Problem to work on. The records below must be duplicated exactly, character for character.
* * *
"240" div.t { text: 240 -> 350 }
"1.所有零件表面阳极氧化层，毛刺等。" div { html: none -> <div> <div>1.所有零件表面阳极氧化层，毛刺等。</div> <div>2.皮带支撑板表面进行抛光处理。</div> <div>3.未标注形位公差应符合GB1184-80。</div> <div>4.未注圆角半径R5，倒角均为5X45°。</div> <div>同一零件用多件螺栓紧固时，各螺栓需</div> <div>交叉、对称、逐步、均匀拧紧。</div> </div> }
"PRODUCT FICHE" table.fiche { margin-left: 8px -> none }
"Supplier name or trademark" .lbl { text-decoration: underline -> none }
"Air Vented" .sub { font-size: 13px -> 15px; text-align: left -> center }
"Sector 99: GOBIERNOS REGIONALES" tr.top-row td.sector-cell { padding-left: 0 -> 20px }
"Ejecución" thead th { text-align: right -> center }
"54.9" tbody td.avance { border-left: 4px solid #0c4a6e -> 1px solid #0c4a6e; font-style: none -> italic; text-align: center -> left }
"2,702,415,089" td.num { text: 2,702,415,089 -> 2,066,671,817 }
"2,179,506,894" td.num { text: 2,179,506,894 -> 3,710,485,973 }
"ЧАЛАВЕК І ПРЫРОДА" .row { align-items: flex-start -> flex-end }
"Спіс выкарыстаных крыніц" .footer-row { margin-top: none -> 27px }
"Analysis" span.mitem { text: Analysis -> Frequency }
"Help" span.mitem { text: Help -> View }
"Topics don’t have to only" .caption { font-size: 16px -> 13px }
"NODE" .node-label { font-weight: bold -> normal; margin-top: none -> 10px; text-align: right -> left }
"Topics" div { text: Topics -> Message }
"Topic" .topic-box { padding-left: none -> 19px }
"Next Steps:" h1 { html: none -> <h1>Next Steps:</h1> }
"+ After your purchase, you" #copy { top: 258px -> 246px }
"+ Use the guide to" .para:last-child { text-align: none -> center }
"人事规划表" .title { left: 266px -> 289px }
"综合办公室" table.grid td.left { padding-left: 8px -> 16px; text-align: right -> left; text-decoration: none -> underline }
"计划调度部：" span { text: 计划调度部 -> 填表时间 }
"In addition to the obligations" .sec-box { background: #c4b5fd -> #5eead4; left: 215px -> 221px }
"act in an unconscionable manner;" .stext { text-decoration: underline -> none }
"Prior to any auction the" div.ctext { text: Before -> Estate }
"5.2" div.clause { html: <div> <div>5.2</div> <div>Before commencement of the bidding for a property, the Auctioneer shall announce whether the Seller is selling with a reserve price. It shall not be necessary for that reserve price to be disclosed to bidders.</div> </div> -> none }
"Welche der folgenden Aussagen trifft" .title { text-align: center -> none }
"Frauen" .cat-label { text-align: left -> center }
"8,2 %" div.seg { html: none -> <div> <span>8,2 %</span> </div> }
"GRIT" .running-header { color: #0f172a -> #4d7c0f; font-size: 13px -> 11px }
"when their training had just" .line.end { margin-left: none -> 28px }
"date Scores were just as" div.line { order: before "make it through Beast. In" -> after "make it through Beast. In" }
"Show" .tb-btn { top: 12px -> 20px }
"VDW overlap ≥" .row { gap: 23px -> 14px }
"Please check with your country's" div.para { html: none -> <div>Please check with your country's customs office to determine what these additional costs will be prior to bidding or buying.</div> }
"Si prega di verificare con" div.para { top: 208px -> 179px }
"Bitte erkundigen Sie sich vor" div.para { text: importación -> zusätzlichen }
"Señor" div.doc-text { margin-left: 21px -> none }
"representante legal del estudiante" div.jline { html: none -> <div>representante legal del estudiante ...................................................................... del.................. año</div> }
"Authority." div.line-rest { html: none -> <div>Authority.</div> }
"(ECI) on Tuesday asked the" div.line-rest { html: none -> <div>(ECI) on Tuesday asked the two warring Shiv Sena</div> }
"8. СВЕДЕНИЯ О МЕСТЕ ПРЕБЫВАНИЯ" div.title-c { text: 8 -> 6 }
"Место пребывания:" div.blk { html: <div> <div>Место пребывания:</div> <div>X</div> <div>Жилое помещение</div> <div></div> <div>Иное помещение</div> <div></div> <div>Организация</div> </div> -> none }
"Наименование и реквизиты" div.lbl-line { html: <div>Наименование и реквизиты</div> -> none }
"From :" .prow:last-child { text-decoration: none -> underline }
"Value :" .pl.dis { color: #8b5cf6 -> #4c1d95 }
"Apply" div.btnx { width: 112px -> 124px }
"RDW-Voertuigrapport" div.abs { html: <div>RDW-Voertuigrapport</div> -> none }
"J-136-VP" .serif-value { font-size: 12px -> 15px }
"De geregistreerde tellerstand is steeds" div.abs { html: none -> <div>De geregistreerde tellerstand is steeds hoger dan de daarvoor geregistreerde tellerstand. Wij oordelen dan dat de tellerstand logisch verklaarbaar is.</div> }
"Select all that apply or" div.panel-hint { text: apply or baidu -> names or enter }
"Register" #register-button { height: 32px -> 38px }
* * *
Task result.
"240" div.t { text: 240 -> 350 }
"1.所有零件表面阳极氧化层，毛刺等。" div { html: none -> <div> <div>1.所有零件表面阳极氧化层，毛刺等。</div> <div>2.皮带支撑板表面进行抛光处理。</div> <div>3.未标注形位公差应符合GB1184-80。</div> <div>4.未注圆角半径R5，倒角均为5X45°。</div> <div>同一零件用多件螺栓紧固时，各螺栓需</div> <div>交叉、对称、逐步、均匀拧紧。</div> </div> }
"PRODUCT FICHE" table.fiche { margin-left: 8px -> none }
"Supplier name or trademark" .lbl { text-decoration: underline -> none }
"Air Vented" .sub { font-size: 13px -> 15px; text-align: left -> center }
"Sector 99: GOBIERNOS REGIONALES" tr.top-row td.sector-cell { padding-left: 0 -> 20px }
"Ejecución" thead th { text-align: right -> center }
"54.9" tbody td.avance { border-left: 4px solid #0c4a6e -> 1px solid #0c4a6e; font-style: none -> italic; text-align: center -> left }
"2,702,415,089" td.num { text: 2,702,415,089 -> 2,066,671,817 }
"2,179,506,894" td.num { text: 2,179,506,894 -> 3,710,485,973 }
"ЧАЛАВЕК І ПРЫРОДА" .row { align-items: flex-start -> flex-end }
"Спіс выкарыстаных крыніц" .footer-row { margin-top: none -> 27px }
"Analysis" span.mitem { text: Analysis -> Frequency }
"Help" span.mitem { text: Help -> View }
"Topics don’t have to only" .caption { font-size: 16px -> 13px }
"NODE" .node-label { font-weight: bold -> normal; margin-top: none -> 10px; text-align: right -> left }
"Topics" div { text: Topics -> Message }
"Topic" .topic-box { padding-left: none -> 19px }
"Next Steps:" h1 { html: none -> <h1>Next Steps:</h1> }
"+ After your purchase, you" #copy { top: 258px -> 246px }
"+ Use the guide to" .para:last-child { text-align: none -> center }
"人事规划表" .title { left: 266px -> 289px }
"综合办公室" table.grid td.left { padding-left: 8px -> 16px; text-align: right -> left; text-decoration: none -> underline }
"计划调度部：" span { text: 计划调度部 -> 填表时间 }
"In addition to the obligations" .sec-box { background: #c4b5fd -> #5eead4; left: 215px -> 221px }
"act in an unconscionable manner;" .stext { text-decoration: underline -> none }
"Prior to any auction the" div.ctext { text: Before -> Estate }
"5.2" div.clause { html: <div> <div>5.2</div> <div>Before commencement of the bidding for a property, the Auctioneer shall announce whether the Seller is selling with a reserve price. It shall not be necessary for that reserve price to be disclosed to bidders.</div> </div> -> none }
"Welche der folgenden Aussagen trifft" .title { text-align: center -> none }
"Frauen" .cat-label { text-align: left -> center }
"8,2 %" div.seg { html: none -> <div> <span>8,2 %</span> </div> }
"GRIT" .running-header { color: #0f172a -> #4d7c0f; font-size: 13px -> 11px }
"when their training had just" .line.end { margin-left: none -> 28px }
"date Scores were just as" div.line { order: before "make it through Beast. In" -> after "make it through Beast. In" }
"Show" .tb-btn { top: 12px -> 20px }
"VDW overlap ≥" .row { gap: 23px -> 14px }
"Please check with your country's" div.para { html: none -> <div>Please check with your country's customs office to determine what these additional costs will be prior to bidding or buying.</div> }
"Si prega di verificare con" div.para { top: 208px -> 179px }
"Bitte erkundigen Sie sich vor" div.para { text: importación -> zusätzlichen }
"Señor" div.doc-text { margin-left: 21px -> none }
"representante legal del estudiante" div.jline { html: none -> <div>representante legal del estudiante ...................................................................... del.................. año</div> }
"Authority." div.line-rest { html: none -> <div>Authority.</div> }
"(ECI) on Tuesday asked the" div.line-rest { html: none -> <div>(ECI) on Tuesday asked the two warring Shiv Sena</div> }
"8. СВЕДЕНИЯ О МЕСТЕ ПРЕБЫВАНИЯ" div.title-c { text: 8 -> 6 }
"Место пребывания:" div.blk { html: <div> <div>Место пребывания:</div> <div>X</div> <div>Жилое помещение</div> <div></div> <div>Иное помещение</div> <div></div> <div>Организация</div> </div> -> none }
"Наименование и реквизиты" div.lbl-line { html: <div>Наименование и реквизиты</div> -> none }
"From :" .prow:last-child { text-decoration: none -> underline }
"Value :" .pl.dis { color: #8b5cf6 -> #4c1d95 }
"Apply" div.btnx { width: 112px -> 124px }
"RDW-Voertuigrapport" div.abs { html: <div>RDW-Voertuigrapport</div> -> none }
"J-136-VP" .serif-value { font-size: 12px -> 15px }
"De geregistreerde tellerstand is steeds" div.abs { html: none -> <div>De geregistreerde tellerstand is steeds hoger dan de daarvoor geregistreerde tellerstand. Wij oordelen dan dat de tellerstand logisch verklaarbaar is.</div> }
"Select all that apply or" div.panel-hint { text: apply or baidu -> names or enter }
"Register" #register-button { height: 32px -> 38px }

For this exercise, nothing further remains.